And then he left me, carrying a nostalgia-priced bucket of popcorn into the dark recesses of a theater :up:
 
I don't even think I need to call BS on this one...
 
if any of what you said is true... then i think you just got owned by Singer.

you gave him nearly free popcorn and he gave you sheit :p
 
wow.... awesome. i bet he did say that. can't wait.
 
And you put some hot creamy butter into his mouth...
 
umm....suddenly SR doesn't seem that bad compared to that.........please let that NOT be true.......
 
matthooper said:
It was supposed to be a joke. Are you people this dumb?

Did any of you actually read it?
I did. Thought it was desperately trying to be funny. Now I don't mind poking fun at something. But for pete's sake. Don't make it that long.


On a side note...I did skip the whole first paragraph.
 
KaptainKrypton said:
I did. Thought it was desperately trying to be funny. Now I don't mind poking fun at something. But for pete's sake. Don't make it that long.


On a side note...I did skip the whole first paragraph.


Funny or not, it was the most obvious attempt at satire.

Looking back, it seems I jumped the gun a bit. Only 1 person seemed to take it somewhat seriously.
 
Shouldn't the title of this be "Straight from Singer's arse?" :rolleyes:

Also the whole thing is obviously BS because Singer says he takes ideas from Star Trek.

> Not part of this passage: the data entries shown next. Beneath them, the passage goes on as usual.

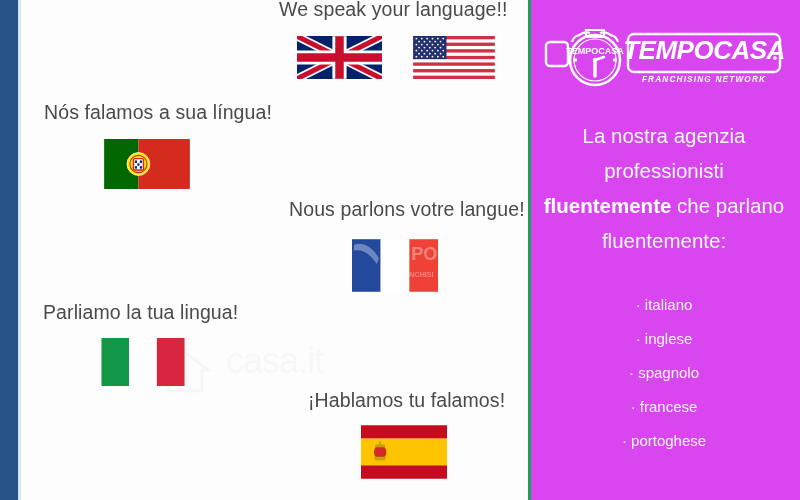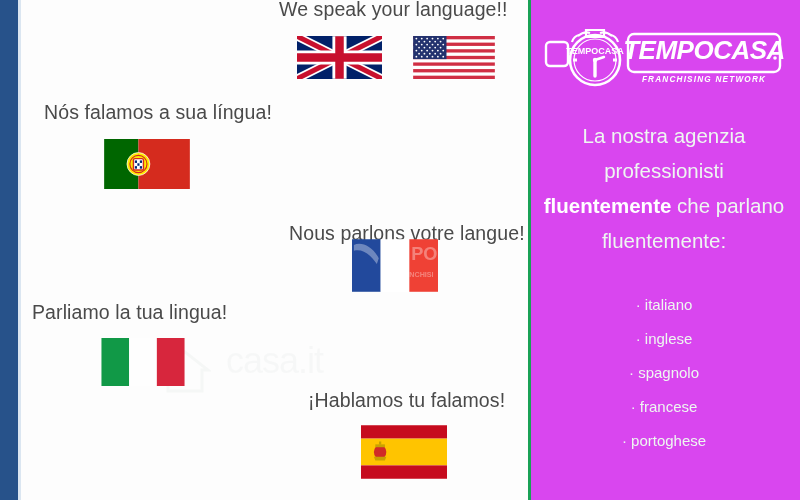--- a/index.html
+++ b/index.html
@@ -232,36 +232,36 @@
         <g fill="#002776">
           <rect x="43" y="30" width="3" height="3.5"></rect>
           <rect x="50" y="30" width="3" height="3.5"></rect>
           <rect x="46.5" y="34" width="3" height="3.5"></rect>
           <rect x="43" y="38" width="3" height="3.5"></rect>
           <rect x="50" y="38" width="3" height="3.5"></rect>
         </g>
       </svg>
     </div>
 
-    <div class="phrase" style="left:268px; top:222px;">Nous parlons votre langue!</div>
+    <div class="phrase" style="left:268px; top:198px;">Nous parlons votre langue!</div>
 
     <div class="flagbox" style="left:331px; top:239px; width:86px; height:53px;">
       <svg width="86" height="53" viewBox="0 0 90 55">
         <rect width="30" height="55" fill="#22499c"></rect>
         <rect x="30" width="30" height="55" fill="#ffffff"></rect>
         <rect x="60" width="30" height="55" fill="#EF4135"></rect>
         <g opacity="0.34" fill="#ffffff">
           <path d="M2 6 C10 2 22 8 28 20 L26 26 C18 14 10 10 2 12 Z"></path>
           <text x="62" y="22" font-family="Liberation Sans, sans-serif" font-size="19" font-weight="bold" fill="#ffffff">PO</text>
           <text x="60" y="40" font-family="Liberation Sans, sans-serif" font-size="7.5" font-weight="bold" fill="#ffffff">NCHISI</text>
         </g>
       </svg>
     </div>
 
-    <div class="phrase" style="left:11px; top:301px;">Parliamo la tua lingua!</div>
+    <div class="phrase" style="left:22px; top:301px;">Parliamo la tua lingua!</div>
 
     <div class="flagbox" style="left:80px; top:338px; width:84px; height:48px;">
       <svg width="84" height="48" viewBox="0 0 90 52">
         <rect width="30" height="52" fill="#119947"></rect>
         <rect x="30" width="30" height="52" fill="#fefefe"></rect>
         <rect x="60" width="30" height="52" fill="#D7263D"></rect>
       </svg>
     </div>
 
     <div class="phrase" style="left:287px; top:389px;">¡Hablamos tu falamos!</div>

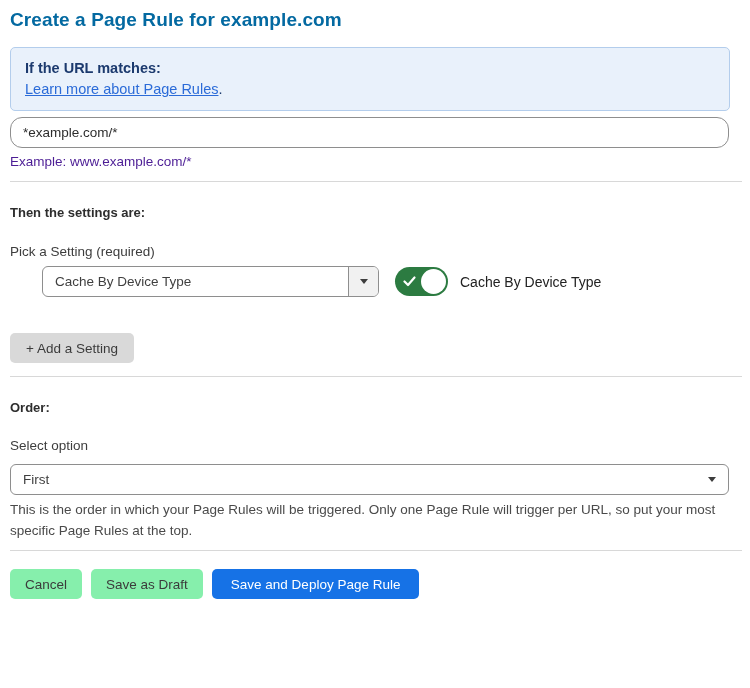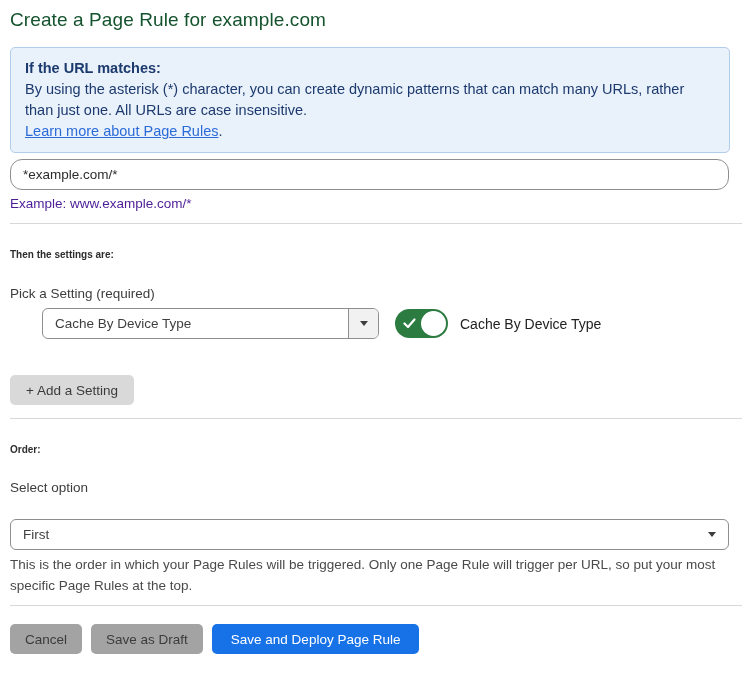--- a/index.html
+++ b/index.html
@@ -5,21 +5,21 @@
   * { margin:0; padding:0; box-sizing:border-box; }
   html,body { background:#fff; }
   body {
     width:750px; height:688px; overflow:hidden;
     font-family:"Liberation Sans","DejaVu Sans",sans-serif;
     color:#222;
   }
   .page { width:750px; height:688px; padding:8px 8px 0 10px; background:#fff; }
 
   .page-title {
-    font-size:19px; font-weight:normal; color:#14532d; letter-spacing:.1px;
+    font-size:19px; font-weight:bold; color:#0369a1; letter-spacing:.1px;
     line-height:23px;
   }
 
   .info-box {
     margin-top:16px;
     width:720px;
     background:#e9f1fb;
     border:1px solid #b3cdec;
     border-radius:5px;
     padding:10px 14px;
@@ -49,21 +49,21 @@
     margin-top:6px;
     font-size:13.5px; color:#4c1d95; line-height:16px;
   }
 
   .divider { border:none; border-top:1px solid #d8d8d8; width:732px; }
   .divider-1 { margin-top:11px; }
   .divider-2 { margin-top:13px; }
   .divider-3 { margin-top:9px; }
 
   .section-heading {
-    font-size:10px; font-weight:bold; color:#2d2d2d; line-height:18px;
+    font-size:13px; font-weight:bold; color:#2d2d2d; line-height:18px;
   }
   .heading-settings { margin-top:22px; }
   .heading-order { margin-top:22px; }
 
   .label-pick { margin-top:22px; }
   .setting-row {
     margin-top:6px;
     display:flex; align-items:center;padding-left:32px;
   }
   .fake-select {
@@ -108,26 +108,26 @@
   }
   .toggle-label {
     margin-left:12px;
     font-size:14px; color:#222;
   }
 
   .btn {
     display:inline-flex; align-items:center; justify-content:center;
     height:30px; border:none; border-radius:5px;
     font-family:"Liberation Sans","DejaVu Sans",sans-serif;
-    font-size:13.5px; color:#3b3b3b; background:#a3a3a3;
+    font-size:13.5px; color:#3b3b3b; background:#86efac;
     cursor:pointer; white-space:nowrap;
   }
   .btn-add { margin-top:36px; padding:0 16px; background:#d9d9d9; }
 
-  .order-select { width:719px; margin-top:23px; border-radius:6px; }
+  .order-select { width:719px; margin-top:10px; border-radius:6px; }
   .order-select .select-caret-holder {
     display:flex; align-items:center; padding-right:12px;
   }
   .order-helper {
     margin-top:4px;
     width:719px;
     font-size:13.5px; color:#4a4a4a; line-height:21px;
   }
 
   .footer-buttons {
@@ -142,21 +142,20 @@
 </style>
 </head>
 <body>
 
 <div class="page">
 
   <h1 class="page-title">Create a Page Rule for example.com</h1>
 
   <div class="info-box">
     <div class="info-heading">If the URL matches:</div>
-    <div class="info-body">By using the asterisk (*) character, you can create dynamic patterns that can match many URLs, rather than just one. All URLs are case insensitive.</div>
     <div class="info-link-line"><a class="info-link">Learn more about Page Rules</a><span class="info-link-suffix">.</span></div>
   </div>
 
   <input class="url-input" type="text" value="*example.com/*" style="">
   <div class="field-helper">Example: www.example.com/*</div>
 
   <hr class="divider divider-1">
 
   <h2 class="section-heading heading-settings">Then the settings are:</h2>
 

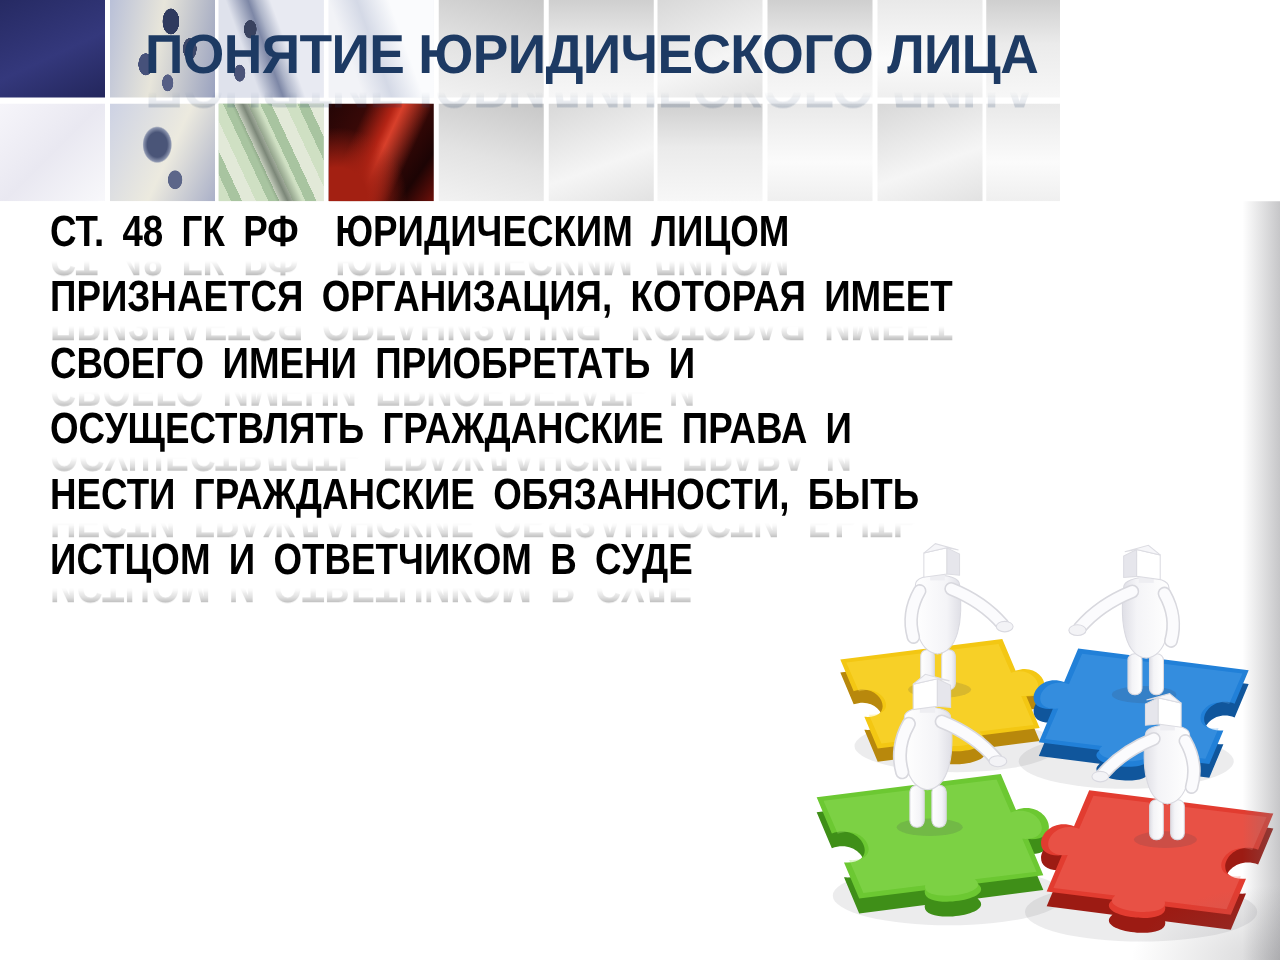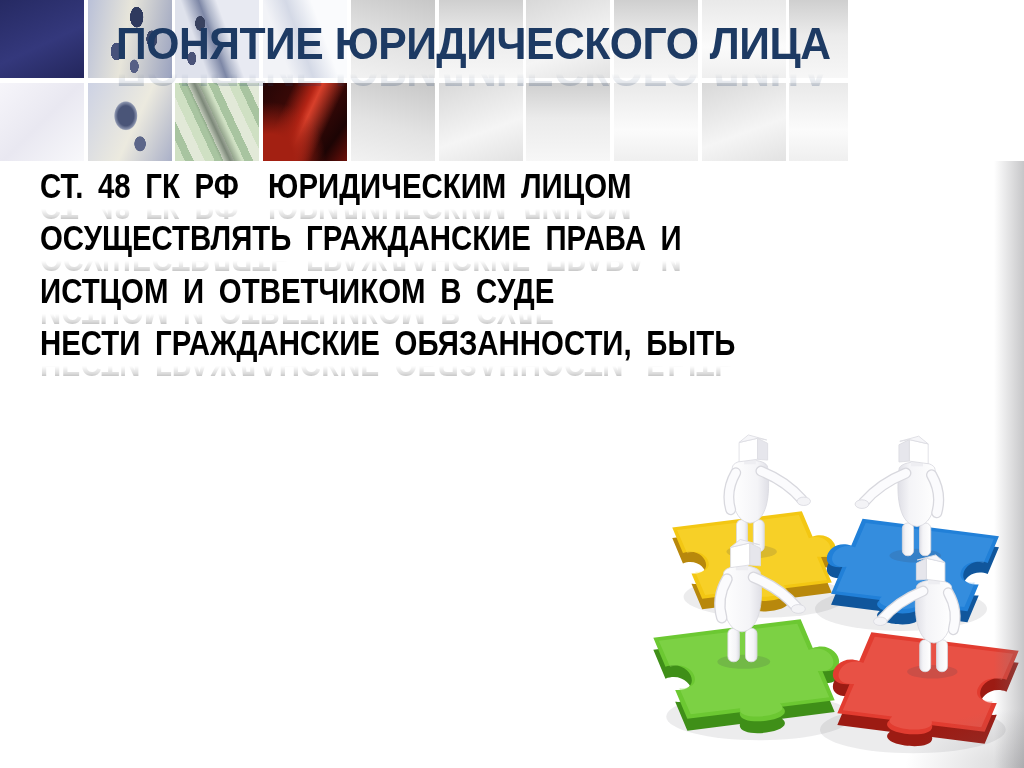--- a/index.html
+++ b/index.html
@@ -123,23 +123,25 @@
         <div class="tile k-gray-c" style="left: 701.6px; top: 82.5px;"></div>
         <div class="tile k-gray-d" style="left: 789.3px; top: 82.5px;"></div>
         <div class="tile k-gray-b" style="left: 877px; top: 82.5px;"></div>
         <div class="tile k-gray-c" style="left: 964.7px; top: 82.5px;"></div>
       </div>
     <h1 class="title">ПОНЯТИЕ ЮРИДИЧЕСКОГО ЛИЦА</h1>
   </div>
 
   <div class="body-text">
     <div class="line"><span class="line-text">СТ. 48 ГК РФ  ЮРИДИЧЕСКИМ ЛИЦОМ</span></div>
+    <div class="line"><span class="line-text">ПРИЗНАЕТСЯ ОРГАНИЗАЦИЯ, КОТОРАЯ ИМЕЕТ</span></div>
+    <div class="line"><span class="line-text">СВОЕГО ИМЕНИ ПРИОБРЕТАТЬ И</span></div>
     <div class="line"><span class="line-text">ОСУЩЕСТВЛЯТЬ ГРАЖДАНСКИЕ ПРАВА И</span></div>
+    <div class="line"><span class="line-text">НЕСТИ ГРАЖДАНСКИЕ ОБЯЗАННОСТИ, БЫТЬ</span></div>
     <div class="line"><span class="line-text">ИСТЦОМ И ОТВЕТЧИКОМ В СУДЕ</span></div>
-    <div class="line"><span class="line-text">НЕСТИ ГРАЖДАНСКИЕ ОБЯЗАННОСТИ, БЫТЬ</span></div>
   </div>
 
   <svg class="illu" viewBox="0 0 380 344" aria-hidden="true">
     <defs>
       <linearGradient id="gBody" x1="0" y1="0" x2="1" y2="0">
         <stop offset="0" stop-color="#ffffff"></stop>
         <stop offset="0.7" stop-color="#f4f4f7"></stop>
         <stop offset="1" stop-color="#dfdfe6"></stop>
       </linearGradient>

If that's true he should go do a Star Trek rehash and not Superman Returns sequal. Stupid Singer. He needs to go back to X-men. Maybe if Brett Ratner had done SR it might have been better. This is just a theory. What if Brett and Bryan had swapped places. What would SR and X3 be like? Interesting idea, no?
 
I wish he got all wrath of khan on Returns.